Work item ->
Transcribe, with complete accuracy, all of the entries below except for the pictures.
--- Given records Enclosed Below ---
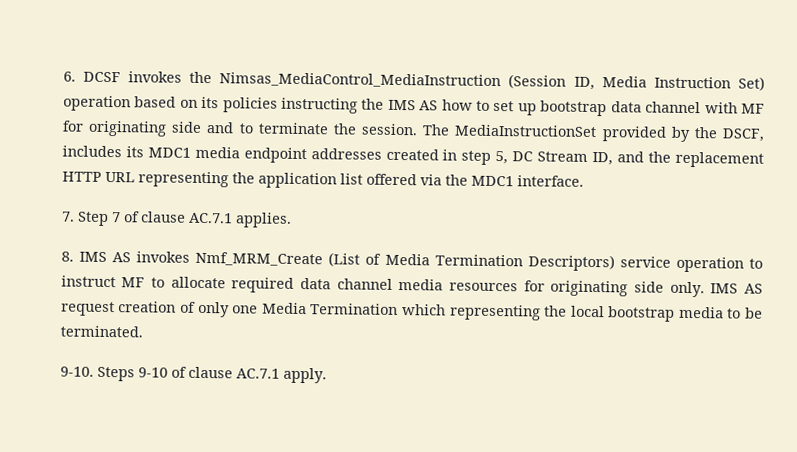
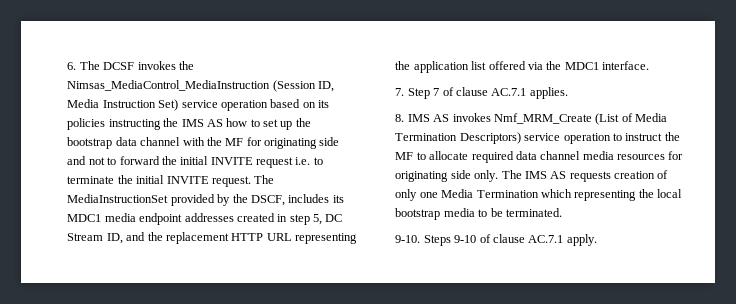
- 6. DCSF invokes the Nimsas_MediaControl_MediaInstruction (Session ID, Media Instruction Set) operation based on its policies instructing the IMS AS how to set up bootstrap data channel with MF for originating side and to terminate the session.
+ 6. The DCSF invokes the Nimsas_MediaControl_MediaInstruction (Session ID, Media Instruction Set) service operation based on its policies instructing the IMS AS how to set up the bootstrap data channel with the MF for originating side and not to forward the initial INVITE request i.e. to terminate the initial INVITE request.
- 8. IMS AS invokes Nmf_MRM_Create (List of Media Termination Descriptors) service operation to instruct MF to allocate required data channel media resources for originating side only.
+ 8. IMS AS invokes Nmf_MRM_Create (List of Media Termination Descriptors) service operation to instruct the MF to allocate required data channel media resources for originating side only.
- IMS AS request creation of only one Media Termination which representing the local bootstrap media to be terminated.
+ The IMS AS requests creation of only one Media Termination which representing the local bootstrap media to be terminated.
--- End of Enclosed Given records ---
Your solution ->
- 6. DCSF invokes the Nimsas_MediaControl_MediaInstruction (Session ID, Media Instruction Set) operation based on its policies instructing the IMS AS how to set up bootstrap data channel with MF for originating side and to terminate the session.
+ 6. The DCSF invokes the Nimsas_MediaControl_MediaInstruction (Session ID, Media Instruction Set) service operation based on its policies instructing the IMS AS how to set up the bootstrap data channel with the MF for originating side and not to forward the initial INVITE request i.e. to terminate the initial INVITE request.
- 8. IMS AS invokes Nmf_MRM_Create (List of Media Termination Descriptors) service operation to instruct MF to allocate required data channel media resources for originating side only.
+ 8. IMS AS invokes Nmf_MRM_Create (List of Media Termination Descriptors) service operation to instruct the MF to allocate required data channel media resources for originating side only.
- IMS AS request creation of only one Media Termination which representing the local bootstrap media to be terminated.
+ The IMS AS requests creation of only one Media Termination which representing the local bootstrap media to be terminated.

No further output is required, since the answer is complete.